TRY IT: Every entry below must appear again, exactly as written.

DATA SUPPLIED:
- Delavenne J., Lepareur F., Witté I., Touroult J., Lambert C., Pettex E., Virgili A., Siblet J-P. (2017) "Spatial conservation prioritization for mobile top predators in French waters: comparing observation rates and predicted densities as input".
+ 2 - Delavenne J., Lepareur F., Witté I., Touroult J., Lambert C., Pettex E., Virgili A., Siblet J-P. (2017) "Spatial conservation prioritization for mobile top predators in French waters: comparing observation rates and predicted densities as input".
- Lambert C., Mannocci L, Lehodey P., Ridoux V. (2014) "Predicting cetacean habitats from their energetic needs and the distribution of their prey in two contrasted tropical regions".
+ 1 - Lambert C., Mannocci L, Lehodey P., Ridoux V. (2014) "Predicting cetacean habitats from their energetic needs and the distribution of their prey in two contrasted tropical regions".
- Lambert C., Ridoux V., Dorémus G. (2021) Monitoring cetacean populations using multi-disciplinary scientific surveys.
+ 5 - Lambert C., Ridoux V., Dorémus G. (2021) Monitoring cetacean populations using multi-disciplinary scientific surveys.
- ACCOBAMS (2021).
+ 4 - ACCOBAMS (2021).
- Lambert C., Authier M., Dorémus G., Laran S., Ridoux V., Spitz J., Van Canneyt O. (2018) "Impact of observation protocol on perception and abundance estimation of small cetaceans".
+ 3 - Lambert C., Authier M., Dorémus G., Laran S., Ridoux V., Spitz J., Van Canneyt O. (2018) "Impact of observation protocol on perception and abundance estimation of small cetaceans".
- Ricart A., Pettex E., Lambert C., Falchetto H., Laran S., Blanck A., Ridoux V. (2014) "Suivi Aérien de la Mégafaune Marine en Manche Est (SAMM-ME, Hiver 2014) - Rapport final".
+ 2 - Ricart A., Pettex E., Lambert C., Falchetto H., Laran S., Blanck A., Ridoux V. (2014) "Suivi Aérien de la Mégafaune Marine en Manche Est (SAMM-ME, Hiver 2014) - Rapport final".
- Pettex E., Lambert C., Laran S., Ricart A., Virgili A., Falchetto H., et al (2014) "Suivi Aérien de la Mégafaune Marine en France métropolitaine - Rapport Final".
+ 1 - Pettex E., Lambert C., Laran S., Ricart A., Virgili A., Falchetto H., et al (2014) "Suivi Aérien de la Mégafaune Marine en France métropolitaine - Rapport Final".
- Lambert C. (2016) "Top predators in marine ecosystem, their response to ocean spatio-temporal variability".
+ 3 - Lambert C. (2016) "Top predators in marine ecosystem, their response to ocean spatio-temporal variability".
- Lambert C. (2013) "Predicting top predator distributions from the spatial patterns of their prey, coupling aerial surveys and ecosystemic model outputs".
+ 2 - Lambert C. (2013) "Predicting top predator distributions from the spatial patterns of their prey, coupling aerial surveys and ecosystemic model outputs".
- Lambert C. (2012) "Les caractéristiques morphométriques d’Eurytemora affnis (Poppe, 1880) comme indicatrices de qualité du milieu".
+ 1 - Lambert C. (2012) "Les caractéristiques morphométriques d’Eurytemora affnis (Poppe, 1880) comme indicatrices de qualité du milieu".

TASK RESPONSE:
- Delavenne J., Lepareur F., Witté I., Touroult J., Lambert C., Pettex E., Virgili A., Siblet J-P. (2017) "Spatial conservation prioritization for mobile top predators in French waters: comparing observation rates and predicted densities as input".
+ 2 - Delavenne J., Lepareur F., Witté I., Touroult J., Lambert C., Pettex E., Virgili A., Siblet J-P. (2017) "Spatial conservation prioritization for mobile top predators in French waters: comparing observation rates and predicted densities as input".
- Lambert C., Mannocci L, Lehodey P., Ridoux V. (2014) "Predicting cetacean habitats from their energetic needs and the distribution of their prey in two contrasted tropical regions".
+ 1 - Lambert C., Mannocci L, Lehodey P., Ridoux V. (2014) "Predicting cetacean habitats from their energetic needs and the distribution of their prey in two contrasted tropical regions".
- Lambert C., Ridoux V., Dorémus G. (2021) Monitoring cetacean populations using multi-disciplinary scientific surveys.
+ 5 - Lambert C., Ridoux V., Dorémus G. (2021) Monitoring cetacean populations using multi-disciplinary scientific surveys.
- ACCOBAMS (2021).
+ 4 - ACCOBAMS (2021).
- Lambert C., Authier M., Dorémus G., Laran S., Ridoux V., Spitz J., Van Canneyt O. (2018) "Impact of observation protocol on perception and abundance estimation of small cetaceans".
+ 3 - Lambert C., Authier M., Dorémus G., Laran S., Ridoux V., Spitz J., Van Canneyt O. (2018) "Impact of observation protocol on perception and abundance estimation of small cetaceans".
- Ricart A., Pettex E., Lambert C., Falchetto H., Laran S., Blanck A., Ridoux V. (2014) "Suivi Aérien de la Mégafaune Marine en Manche Est (SAMM-ME, Hiver 2014) - Rapport final".
+ 2 - Ricart A., Pettex E., Lambert C., Falchetto H., Laran S., Blanck A., Ridoux V. (2014) "Suivi Aérien de la Mégafaune Marine en Manche Est (SAMM-ME, Hiver 2014) - Rapport final".
- Pettex E., Lambert C., Laran S., Ricart A., Virgili A., Falchetto H., et al (2014) "Suivi Aérien de la Mégafaune Marine en France métropolitaine - Rapport Final".
+ 1 - Pettex E., Lambert C., Laran S., Ricart A., Virgili A., Falchetto H., et al (2014) "Suivi Aérien de la Mégafaune Marine en France métropolitaine - Rapport Final".
- Lambert C. (2016) "Top predators in marine ecosystem, their response to ocean spatio-temporal variability".
+ 3 - Lambert C. (2016) "Top predators in marine ecosystem, their response to ocean spatio-temporal variability".
- Lambert C. (2013) "Predicting top predator distributions from the spatial patterns of their prey, coupling aerial surveys and ecosystemic model outputs".
+ 2 - Lambert C. (2013) "Predicting top predator distributions from the spatial patterns of their prey, coupling aerial surveys and ecosystemic model outputs".
- Lambert C. (2012) "Les caractéristiques morphométriques d’Eurytemora affnis (Poppe, 1880) comme indicatrices de qualité du milieu".
+ 1 - Lambert C. (2012) "Les caractéristiques morphométriques d’Eurytemora affnis (Poppe, 1880) comme indicatrices de qualité du milieu".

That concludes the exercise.